Reputation: 399
I have a database from max mind.which is giving me location information from IP. I have written the below function to retrieve city and country from the ip :-
import geoip2.database
def country(ipa):
with geoip2.database.Reader('/home/jupyter/GeoIP2-City.mmdb') as reader:
try:
response = reader.city(ipa)
response = response.country.iso_code
return response
except:
return 'NA'
def city(ipa):
with geoip2.database.Reader('/home/jupyter/GeoIP2-City.mmdb') as reader:
try:
response = reader.city(ipa)
response = response.city.name
return response
except:
return 'NA'
I am processing this every minute and applying to a column raddr
in pandas:-
df['country']=df['raddr'].apply(country)
df['city']=df['raddr'].apply(city)
The problem is it's taking more than 3 minutes to execute in every iteration I am getting around 150,000 rows and i am applying the function on each of them.
I want to complete this operation in less than a minute.
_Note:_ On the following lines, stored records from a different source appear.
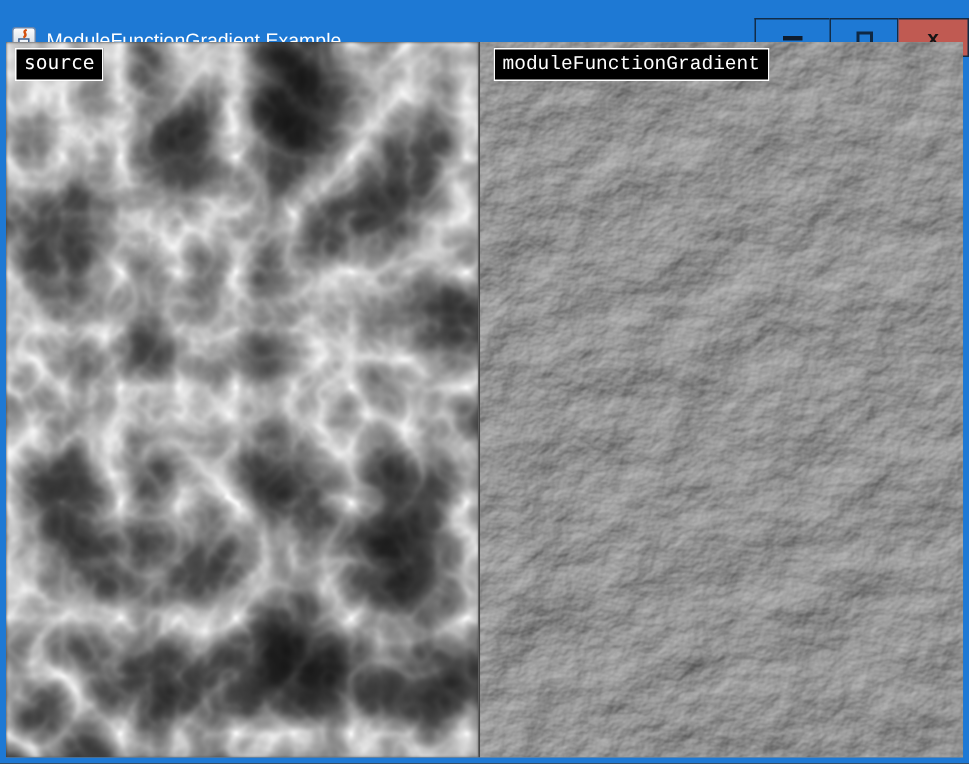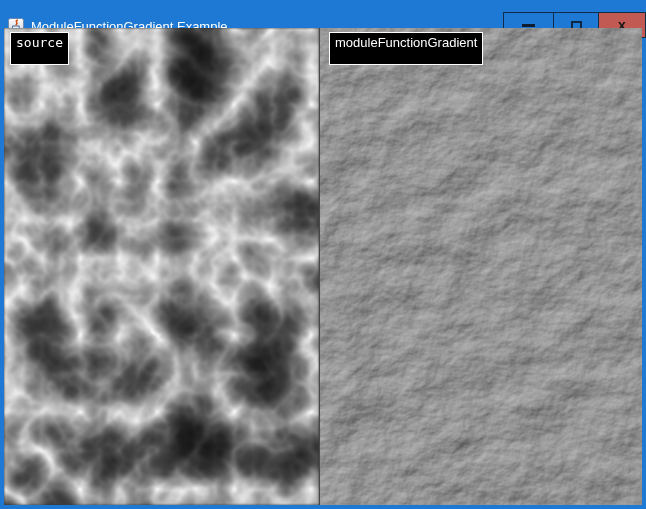--- a/index.html
+++ b/index.html
@@ -86,28 +86,28 @@
   .panel.left  { width: 315px; }
   .panel.right { width: 323px; border-left: 1px solid #474747; }
   .panel svg.texture { display: block; width: 100%; height: 100%; }
 
   .img-label {
     position: absolute;
     top: 4px;
     background: #000000;
     color: #ffffff;
     border: 1px solid #ffffff;
-    padding: 2px 5px 14px 5px;
+    padding: 2px 5px 3px 5px;
     font-size: 13px;
     line-height: 15px;
     white-space: nowrap;
     user-select: none;
   }
   .panel.left  .img-label { left: 6px; font-family: "DejaVu Sans Mono", monospace; }
-  .panel.right .img-label { left: 9px; font-family: Liberation Sans, sans-serif; }
+  .panel.right .img-label { left: 9px; font-family: Liberation Mono, monospace; }
 </style>
 </head>
 <body>
 
 <div class="window">
 
   <div class="titlebar">
     <div class="app-icon">
       <svg width="16" height="16" viewBox="0 0 16 16">
         <defs>

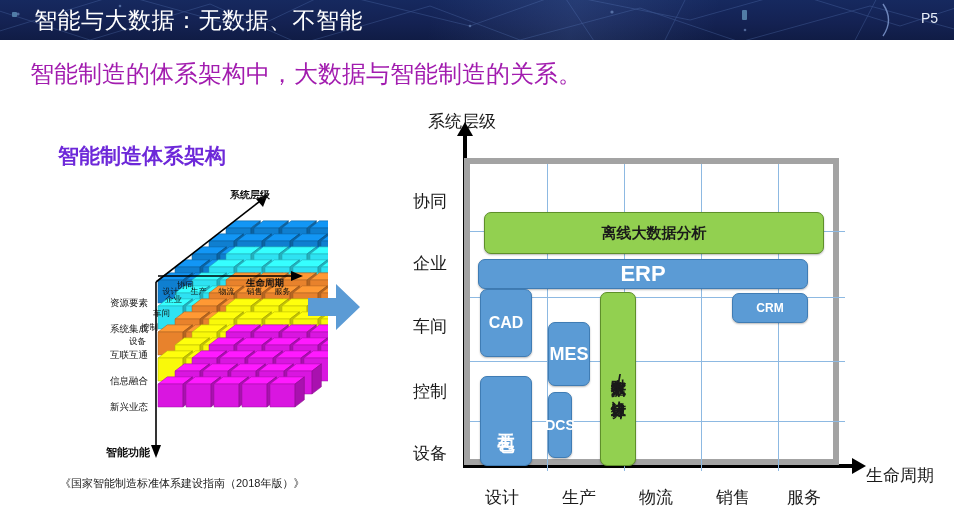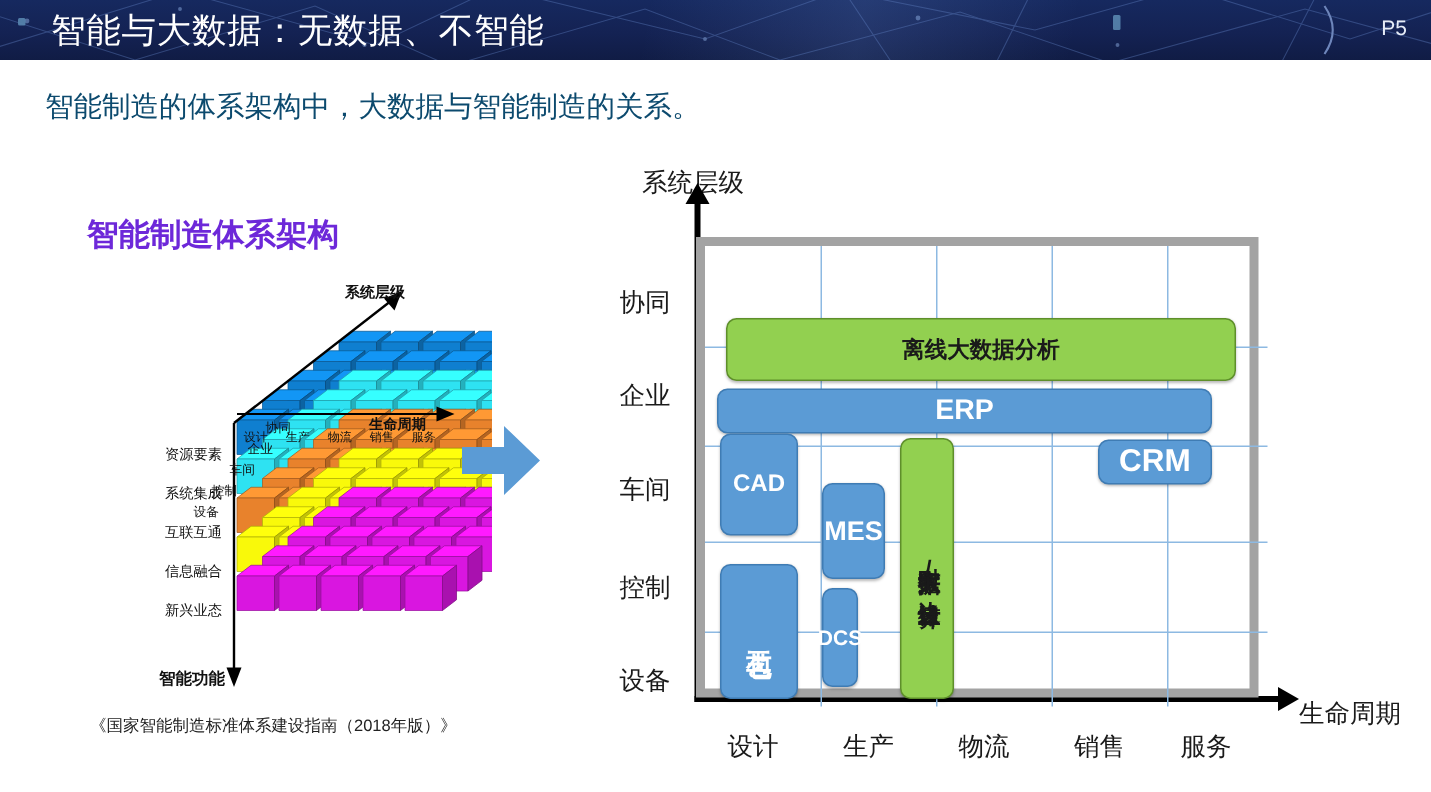--- a/index.html
+++ b/index.html
@@ -46,21 +46,21 @@
     position: absolute; right: 56px; top: 2px; width: 18px; height: 36px;
   }
   #page-no {
     position: absolute; right: 16px; top: 10px;
     font-size: 14px; color: #e6ecf7;
   }
 
   
   #subtitle {
     position: absolute; left: 30px; top: 58px;
-    font-size: 19px; color: #0c4a6e; white-space: nowrap;
+    font-size: 24px; color: #a21caf; white-space: nowrap;
   }
 
   
   #left-heading {
     position: absolute; left: 58px; top: 142px;
     font-size: 21px; font-weight: bold; color: #6d28d9; white-space: nowrap;
   }
   #cube-wrap { position: absolute; left: 8px; top: 190px; width: 320px; height: 275px; }
   #cube-caption {
     position: absolute; left: 60px; top: 476px;
@@ -612,22 +612,22 @@
           <div class="gl-v" style="left: 154px; background: rgb(141, 185, 226);"></div>
           <div class="gl-v" style="left: 231px; background: rgb(141, 185, 226);"></div>
           <div class="gl-v" style="left: 308px; background: rgb(141, 185, 226);"></div>
           <div class="gl-h" style="top: 67px; background: rgb(141, 185, 226);"></div>
           <div class="gl-h" style="top: 133px; background: rgb(141, 185, 226);"></div>
           <div class="gl-h" style="top: 197px; background: rgb(141, 185, 226);"></div>
           <div class="gl-h" style="top: 257px; background: rgb(141, 185, 226);"></div>
         </div>
       <div id="node-holder">
           <div class="node green" style="left: 14px; top: 48px; width: 340px; height: 42px; font-size: 15px;">离线大数据分析</div>
-          <div class="node blue" style="left: 8px; top: 95px; width: 330px; height: 30px; font-size: 19px;">ERP</div>
-          <div class="node blue" style="left: 262px; top: 129px; width: 76px; height: 30px; font-size: 21px;">CRM</div>
+          <div class="node blue" style="left: 8px; top: 95px; width: 330px; height: 30px; font-size: 22px;">ERP</div>
+          <div class="node blue" style="left: 262px; top: 129px; width: 76px; height: 30px; font-size: 12px;">CRM</div>
           <div class="node blue" style="left: 10px; top: 125px; width: 52px; height: 68px; font-size: 16px;">CAD</div>
           <div class="node blue v" style="left: 10px; top: 212px; width: 52px; height: 90px; font-size: 17px;">工艺包</div>
           <div class="node blue" style="left: 78px; top: 158px; width: 42px; height: 64px; font-size: 18px;">MES</div>
           <div class="node blue" style="left: 78px; top: 228px; width: 24px; height: 66px; font-size: 14px;">DCS</div>
           <div class="node green v" style="left: 130px; top: 128px; width: 36px; height: 174px; font-size: 15px;">实时大数据/边缘计算</div>
         </div>
     </div>
   </div>
 
 </div>

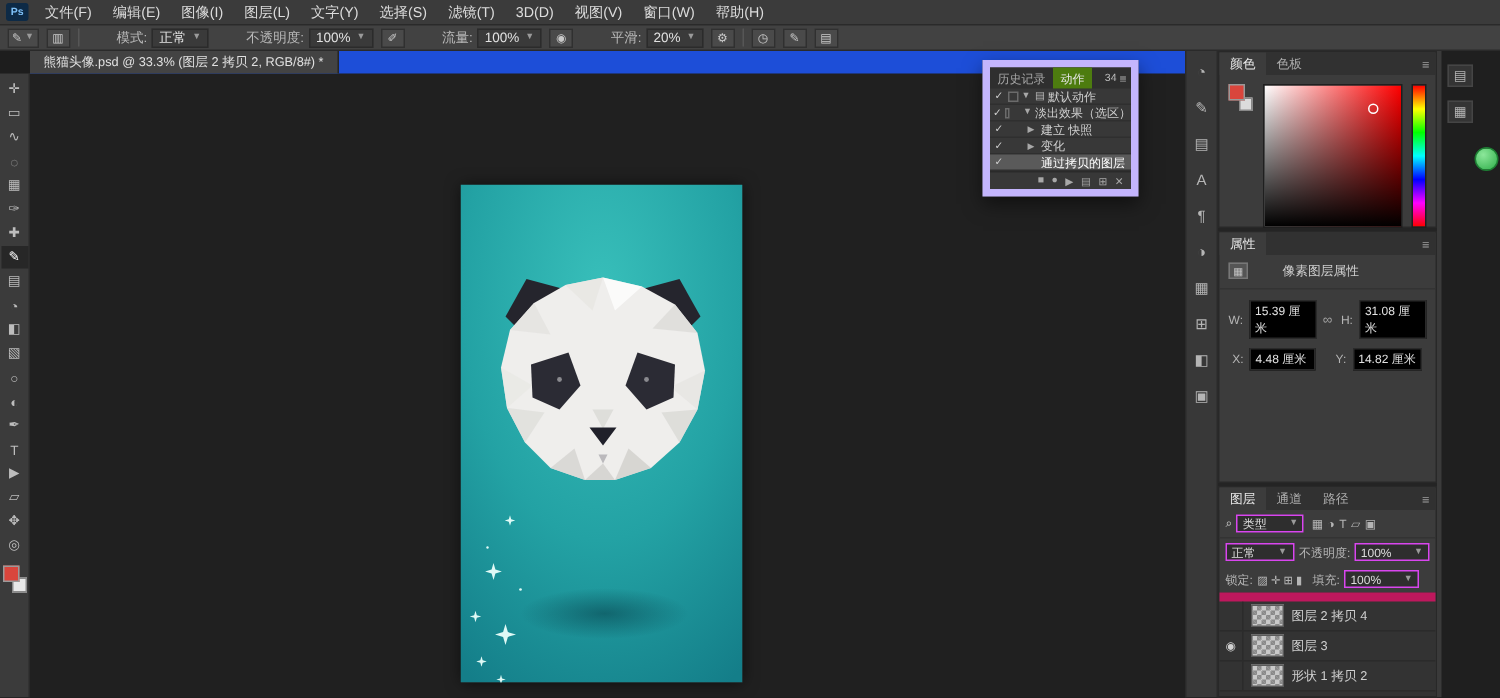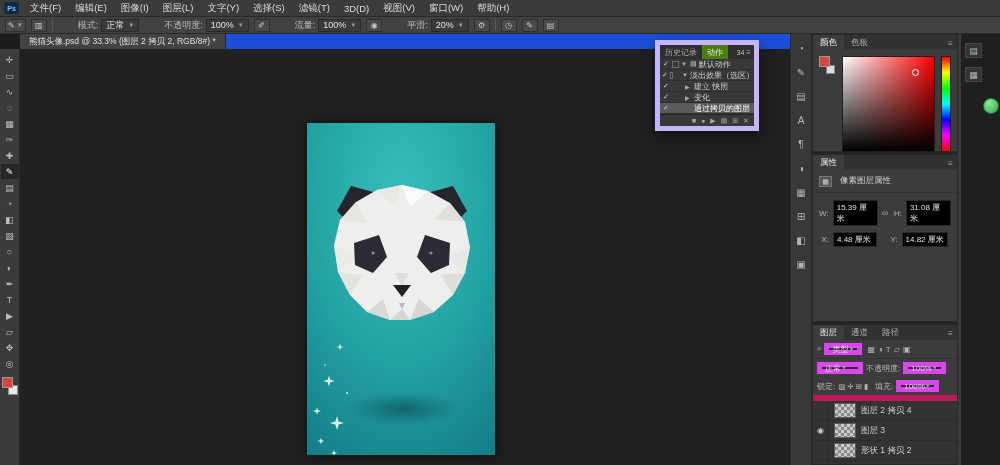--- a/index.html
+++ b/index.html
@@ -86,32 +86,32 @@
   .color-body { display:flex; gap:6px; padding:6px; }
   .mini-swatches { position:relative; width:17px; height:26px; flex:none; }
   .mini-fg { position:absolute; top:0; left:0; width:11px; height:11px; background:var(--accent-red); border:1px solid #999; z-index:2; }
   .mini-bg { position:absolute; top:9px; left:7px; width:9px; height:9px; background:#dcdcdc; border:1px solid #888; }
   .sat-square { flex:1; height:96px; position:relative; border:1px solid #1f1f1f;
     background:linear-gradient(to top,#000,rgba(0,0,0,0)),linear-gradient(to right,#fff,#ff0000); }
   .sat-marker { position:absolute; left:76%; top:13%; width:7px; height:7px; border:1px solid #fff; border-radius:50%; }
   .hue-bar { width:10px; height:96px; flex:none; border:1px solid #1f1f1f;
     background:linear-gradient(#f00,#ff0,#0f0,#0ff,#00f,#f0f,#f00); }
 
-  .prop-title-row { display:flex; align-items:flex-end; gap:8px; padding:5px 6px; border-bottom:1px solid #333; font-size:8.5px; }
+  .prop-title-row { display:flex; align-items:flex-start; gap:23px; padding:5px 6px; border-bottom:1px solid #333; font-size:8.5px; }
   .prop-thumb { width:13px; height:11px; background:#555; border:1px solid #777; display:flex;
     align-items:center; justify-content:center; font-size:7px; color:#ccc; }
   .prop-grid { display:flex; flex-direction:column; gap:6px; padding:7px 6px; font-size:8px; }
   .prop-row { display:flex; align-items:center; gap:4px; }
   .prop-label { color:#b5b5b5; width:10px; text-align:right; }
   .prop-field { background:#000000; border:1px solid #2a2a2a; padding:1px 3px; color:#e2e2e2; min-width:44px; }
   .link-icon { color:#9f9f9f; font-size:9px; }
 
   .filter-row { display:flex; align-items:center; gap:3px; padding:3px 4px; border-bottom:1px solid #333; font-size:8px; }
-  .chip { background:#2e2e2e; border:5px solid #d946ef; padding:0 3px; height:12px;
-    display:flex; align-items:center; gap:0; color:#ddd; }
+  .chip { background:#2e2e2e; border:1px solid #d946ef; padding:0 3px; height:12px;
+    display:flex; align-items:center; gap:15px; color:#ddd; }
   .filter-icons { display:flex; gap:3px; margin-left:2px; color:#b5b5b5; font-size:8px; }
   .blend-row,.lock-row { display:flex; align-items:center; gap:3px; padding:3px 4px; font-size:8px; }
   .lab { color:#b5b5b5; white-space:nowrap; }
   .lock-icons { display:flex; gap:2px; color:#b5b5b5; font-size:7.5px; }
   .layers-list { background:#333; flex:1; overflow:hidden; border-top:6px solid #be185d; }
   .layer-row { height:20px; display:flex; align-items:center; border-bottom:1px solid #2b2b2b; gap:5px; font-size:8.5px; }
   .eye-well { width:16px; height:100%; border-right:1px solid #2b2b2b; display:flex; align-items:center;
     justify-content:center; color:#d0d0d0; font-size:8px; flex:none; }
   .checker { width:22px; height:15px; border:1px solid #5a5a5a; background-color:#c9c9c9;
     background-image:linear-gradient(45deg,#8a8a8a 25%,transparent 25%,transparent 75%,#8a8a8a 75%),

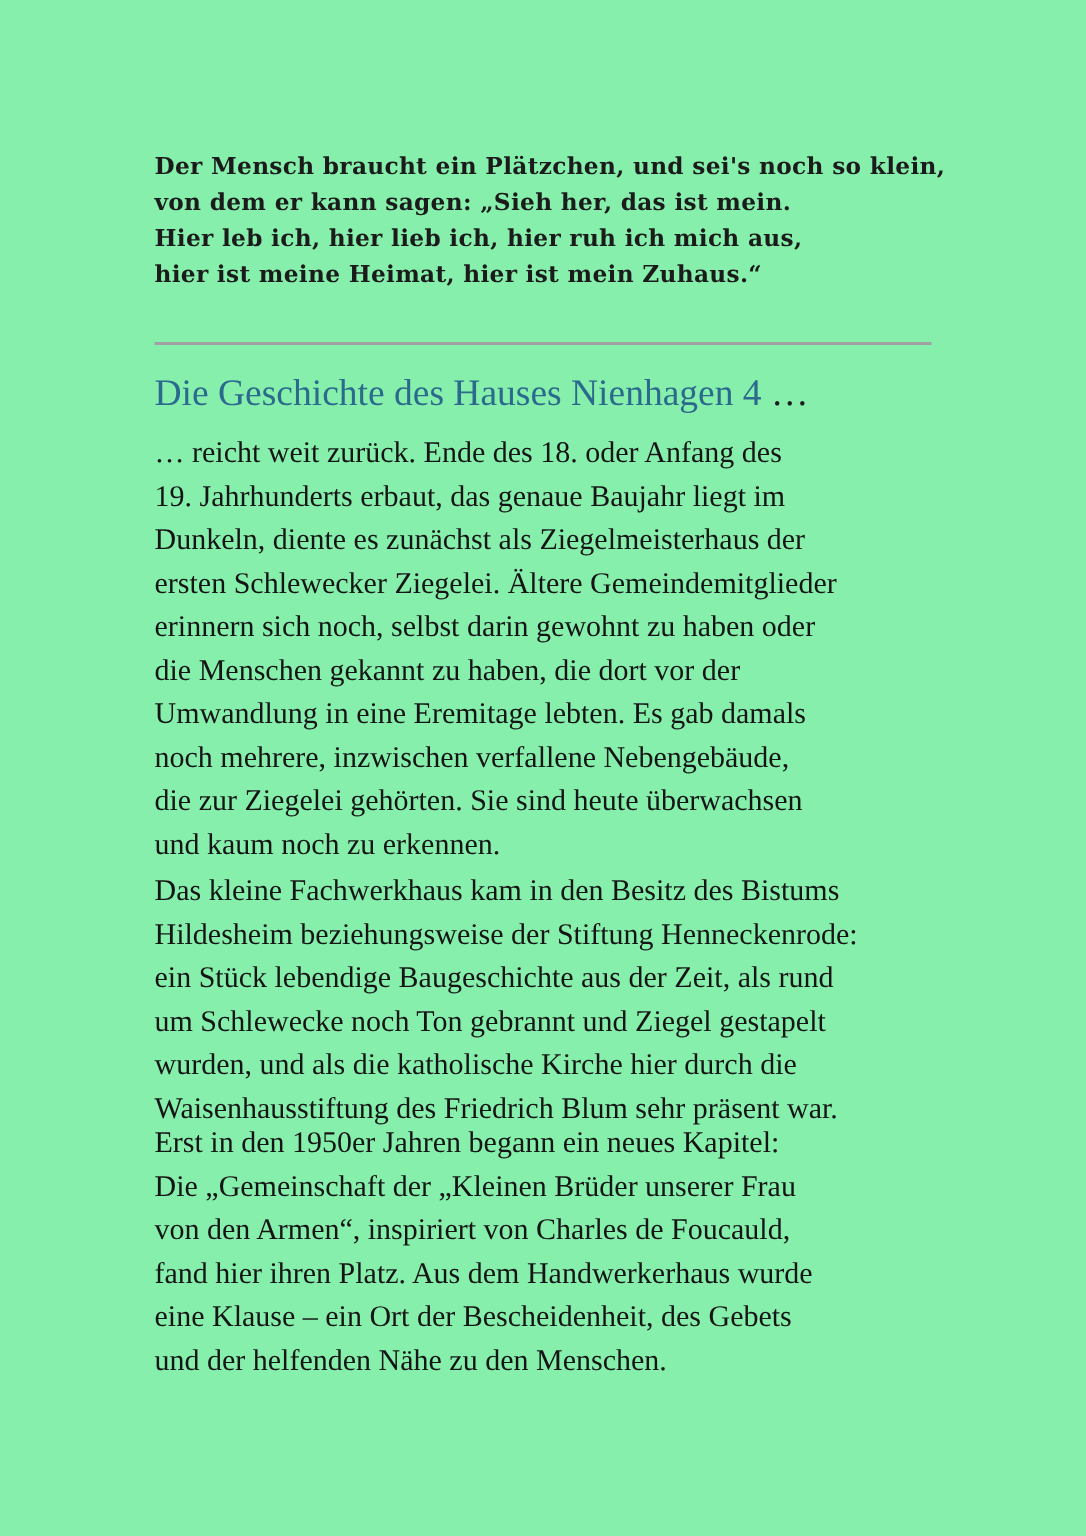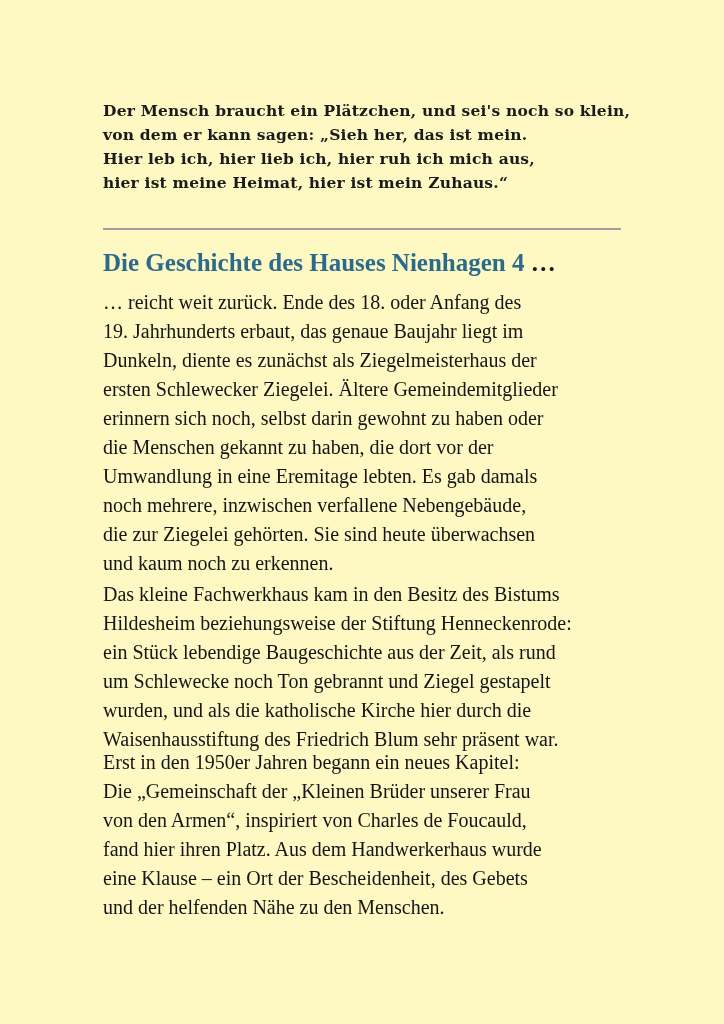--- a/index.html
+++ b/index.html
@@ -4,21 +4,21 @@
 <style>
   html, body {
     margin: 0;
     padding: 0;
     background: #ffffff;
   }
   .page {
     position: relative;
     width: 724px;
     height: 1024px;
-    background: #fef9c3;
+    background: #86efac;
     overflow: hidden;
     font-family: "Liberation Serif", serif;
   }
   .quote {
     position: absolute;
     left: 103px;
     top: 99px;
     width: 560px;
     font-family: "DejaVu Serif", serif;
     font-weight: 700;
@@ -38,21 +38,21 @@
     border-top: 2px solid #a0a0a0;
     margin: 0;
   }
   .heading {
     position: absolute;
     left: 103px;
     top: 247px;
     margin: 0;
     width: 560px;
     font-family: "Liberation Serif", serif;
-    font-weight: 700;
+    font-weight: 400;
     font-size: 25px;
     line-height: 32px;
     color: #2b6a8d;
     white-space: nowrap;
   }
   .heading .ellipsis {
     color: #1c1c1c;
   }
   .body-para {
     position: absolute;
Any advice.
Upvotes: 0
Views: 215
Reputation: 10437
Your functions are not optimized. Imagine having to read the database for every row when applying your functions. Even the maxmind's github specifically comments that your reader object is expensive to create:
>>> # This creates a Reader object. You should use the same object
>>> # across multiple requests as creation of it is expensive.
What you should do is pass an extra keyword argument to your functions:
def country(ipa, reader):
try:
response = reader.city(ipa)
response = response.country.iso_code
return response
except:
return 'NA'
def city(ipa, reader):
try:
response = reader.city(ipa)
response = response.city.name
return response
except:
return 'NA'
And then call your apply function with the extra keyword argument:
with geoip2.database.Reader('/home/jupyter/GeoIP2-City.mmdb') as reader:
df['country'] = df['raddr'].apply(country, reader=reader)
df['city'] = df['raddr'].apply(city, reader=reader)
Upvotes: 2